Il posa son pied sur ma cheville et un hurlement de douleur m’échappa lorsqu’il appuya.
« Arrêtez ! Ne faites pas de mal à ma maman ! »
Froissement de tissu, il mit un genou à terre et j’entendis ma petite pleurer tout ce qu’elle savait.
« On va faire un petit pacte tous les trois… Qu’en dites-vous ? Eri, si tu restes sage et que tu obéis bien, il n’arrivera jamais rien à ta mère. Mais, si tu n’obéis pas, que tu refuses de faire des efforts… Je punirais ta mère. Sommes-nous clairs tous les trois ? Obéissaient sagement toutes les deux et il ne vous sera fait aucun mal.
- Je le jure père ! Je vous promets ! Mais laissez-la s’il vous plaît.
- Parfait… Gardes ! »
Le bruit lourd des bottes sur le sol. Ma fille poussa un cri et s’arracha à la poigne de son père pour s’accrocher à moi de toutes ses forces. Son père s’éloigna de quelques pas :
« Amenez Eri dans ses nouveaux appartements et ramené Saïph dans ses anciens. Faîte venir le médecin. Je n’aimerais pas qu’elle se vide de son sang. »

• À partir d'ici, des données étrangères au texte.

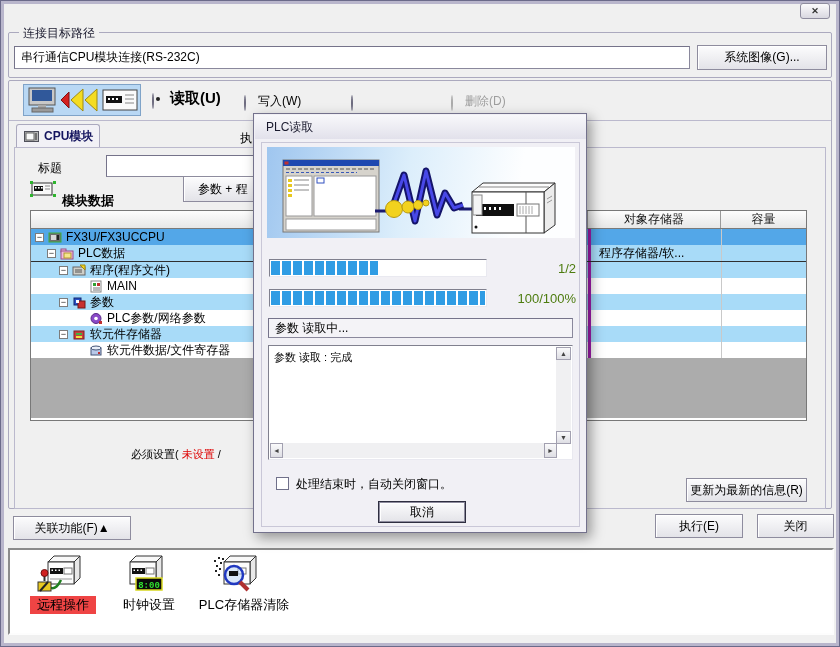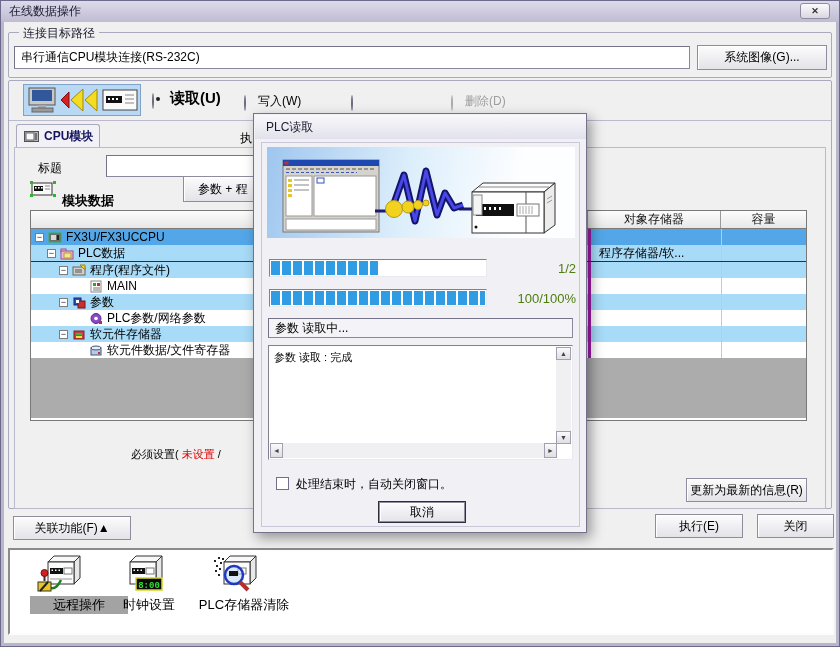--- a/index.html
+++ b/index.html
@@ -88,23 +88,20 @@
     box-shadow: inset 0 0 0 1px #8E8C9E, inset 2px 2px 0 #FFFFFF;
     background:linear-gradient(#FCFCFD,#E3E3E8);display:flex;align-items:center;justify-content:center;}
   .hline{background:#BBB9CD;height:1px;}
 </style>
 </head>
 <body>
 
 <div id="window">
 
   
-  <div class="abs titlebar">
-    <span class="t">在线数据操作</span>
-  </div>
   <div class="abs closebtn">✕</div>
 
   
   <div class="abs group" style="left:8px;top:32px;width:824px;height:46px;">
     <span class="glabel">连接目标路径</span>
   </div>
   <div class="abs sunken" style="left:14px;top:46px;width:676px;height:23px;">
     <span>串行通信CPU模块连接(RS-232C)</span>
   </div>
   <div class="abs btn" style="left:697px;top:45px;width:130px;height:25px;">系统图像(G)...</div>
@@ -326,21 +323,21 @@
       <rect x="19" y="17.5" width="1.5" height="1.5" fill="#fff"></rect>
       <rect x="22.5" y="17.5" width="1.5" height="1.5" fill="#fff"></rect>
     <rect x="28" y="16" width="8" height="6" fill="#fff" stroke="#777"></rect>
     <line x1="14" y1="27" x2="36" y2="27" stroke="#999"></line>
     <path d="M13,35 C 19,39 23,32 25,28" stroke="#208020" stroke-width="2.5" fill="none"></path>
     <rect x="2" y="30" width="13" height="9" fill="#E8C820" stroke="#333"></rect>
     <line x1="4" y1="39" x2="12" y2="30" stroke="#222" stroke-width="2"></line>
     <line x1="8.5" y1="29" x2="8.5" y2="23" stroke="#333" stroke-width="2"></line>
     <circle cx="8.5" cy="21" r="3.5" fill="#D02020" stroke="#701010"></circle>
   </svg>
-  <div class="shortcut-label" style="left:30px;top:596px;width:98px;background:#a3a3a3;">远程操作</div>
+  <div class="shortcut-label" style="left:30px;top:596px;width:66px;background:#ef4444;">远程操作</div>
 
   <svg class="abs" style="left:122px;top:552px;" width="46" height="42" viewBox="0 0 46 42">
     <polygon points="8,10 14,4 40,4 34,10" fill="#F8F8F8" stroke="#333"></polygon>
     <polygon points="34,10 40,4 40,26 34,32" fill="#E8E8E8" stroke="#333"></polygon>
     <rect x="8" y="10" width="26" height="22" fill="#FCFCFC" stroke="#333"></rect>
     <rect x="10" y="16" width="13" height="6" fill="#111"></rect>
     <rect x="11.5" y="17.5" width="1.5" height="1.5" fill="#fff"></rect>
       <rect x="15" y="17.5" width="1.5" height="1.5" fill="#fff"></rect>
       <rect x="18.5" y="17.5" width="1.5" height="1.5" fill="#fff"></rect>
     <rect x="24" y="16" width="8" height="6" fill="#fff" stroke="#777"></rect>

Je sentis une poigne m’arracher ma fille et un hurlement sauvage jaillit de ma poitrine alors que pour la première fois depuis huit ans j’utilisai les fluides pour essayer de les repousser et les frapper. Je n’avais jamais usé d’eux dans un but offensif… Et après huit ans… cela se ressentait horriblement. Une main attrapa ma fille et la tira en arrière alors qu’elle hurlait de me laisser avec sa maman.
« Capella ! Capella ! »
Rien que de bouger le pied me tira un gémissement de douleur, ma fille fut entraînée loin de moi alors que je l’entendais pleurer. Je sentis les larmes rouler sur mes joues alors que j’essayais de la rejoindre, je ne pus que retrouver le plancher de ma cage dorée.